What if I only know the scammer’s GCash, Maya, or bank account number?
That information is still useful. Include the account name, number, transaction reference, date, time, amount, and receiving institution. The account holder may be a money mule or may lead investigators to other persons. Report quickly so the institution can check whether funds remain.
Can the receiving bank or e-wallet freeze the scammer’s account?
Banks and e-wallets may temporarily hold disputed funds under AFASA and BSP rules if the requirements are met. The hold is not unlimited and generally cannot exceed 30 calendar days unless extended by a court. Institutions must also follow verification and notification rules.
Is a fake online seller case handled by DTI or NBI?
It depends. If the seller is a real merchant or platform seller who failed to deliver or misrepresented goods, DTI may help. If the seller used fake identity, fake pages, mule accounts, or a deliberate scheme to defraud, NBI or PNP cybercrime reporting is usually appropriate. Many victims report to both the platform/DTI and cybercrime authorities.
What if the scammer is abroad?
You may still report if Philippine accounts, victims, platforms, or systems were used. The DOJ Office of Cybercrime serves as the central authority for international mutual assistance and extradition matters related to cybercrime, but cross-border cases are slower and depend on cooperation, treaties, platform records, and foreign authorities.
Can I file a small claims case against an online scammer?
Only if you know the defendant’s identity and can serve court papers. Small claims is useful for straightforward money recovery against an identifiable person or business. It is not an investigative tool for anonymous scammers.
What if I gave my OTP or password because I was tricked?
You should still report. Scammers often use social engineering to manipulate victims into giving OTPs or credentials. Under AFASA, social engineering schemes involving sensitive identifying information and unauthorized access to financial accounts are specifically addressed.
Key Takeaways
- Report to your bank or e-wallet immediately; fund holding and tracing are time-sensitive.

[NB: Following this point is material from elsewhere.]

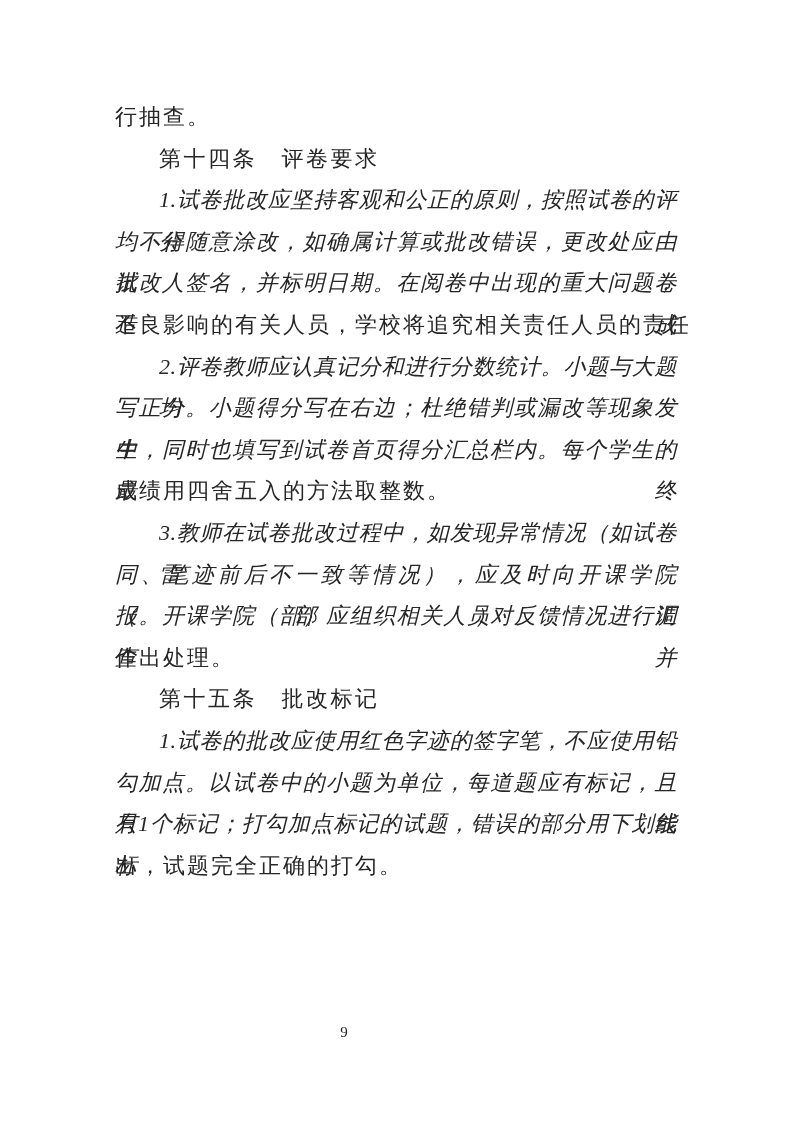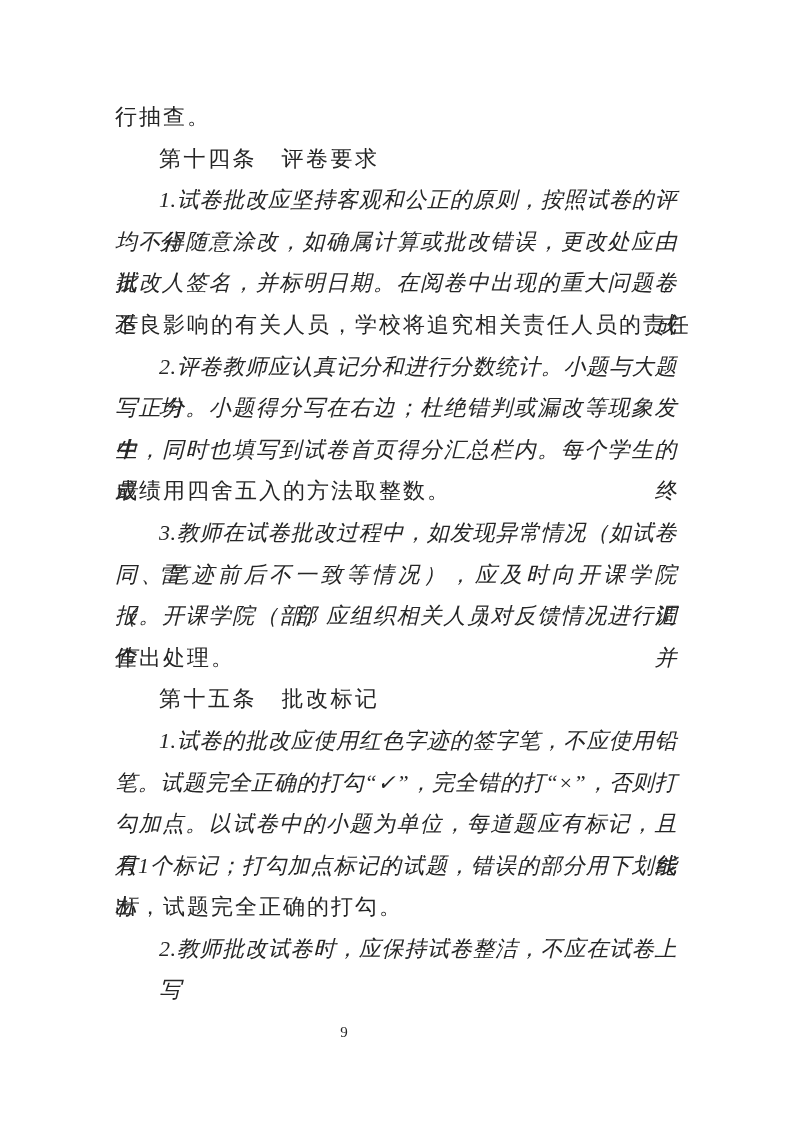"笔。试题完全正确的打勾“✓”，完全错的打“×”，否则打" div.line { html: <div>笔。试题完全正确的打勾“✓”，完全错的打“×”，否则打</div> -> none }
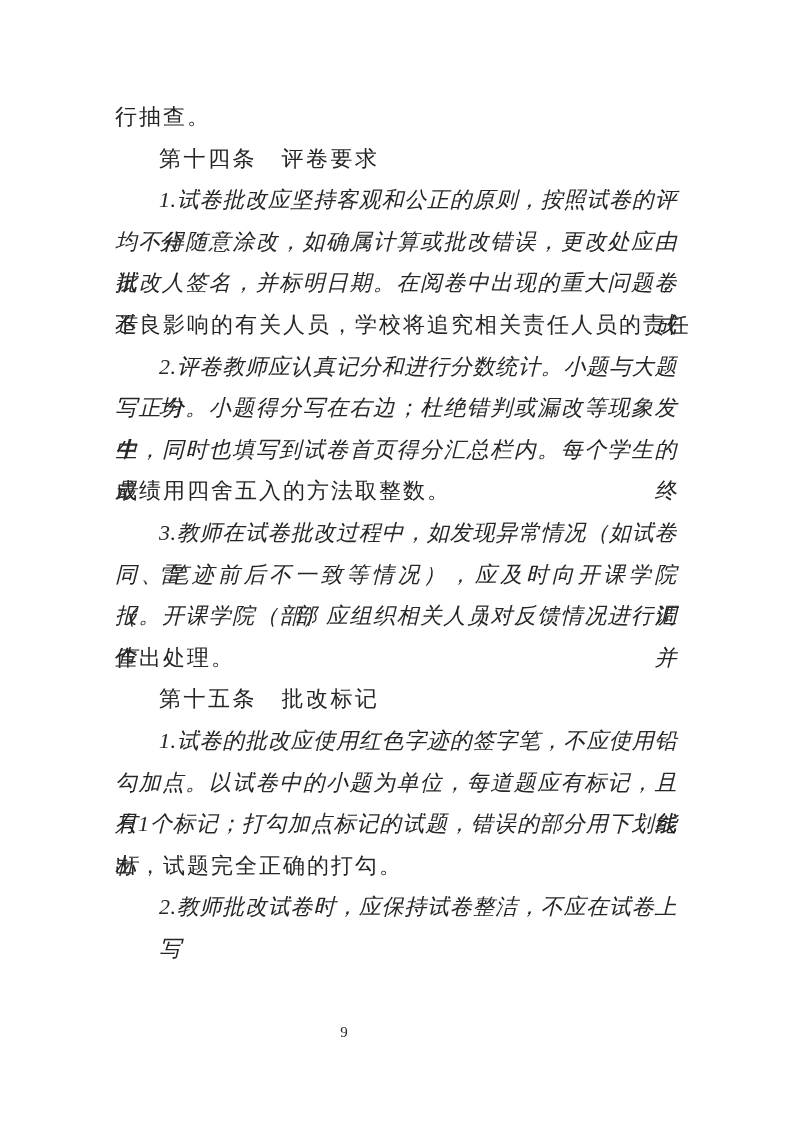"2.教师批改试卷时，应保持试卷整洁，不应在试卷上写" div.line { html: <div>2.教师批改试卷时，应保持试卷整洁，不应在试卷上写</div> -> none }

- Preserve complete evidence: screenshots, links, receipts, reference numbers, account details, and complaint tickets.
- Online scams may be prosecuted as estafa, cyber-estafa, access device fraud, financial account scamming, securities violations, or other offenses depending on the facts.
- AFASA gives victims an important remedy through temporary holding of disputed funds and coordinated verification among financial institutions.
- SEC handles investment-type scams; DTI handles many online consumer disputes; BSP handles unresolved complaints against banks and e-wallets; NPC handles misuse of personal data.
- Criminal cases can lead to penalties and restitution, while civil cases or small claims focus on money recovery.
- For OFWs and foreigners, Philippine remedies may still be available when Philippine accounts, victims, systems, or institutions are involved.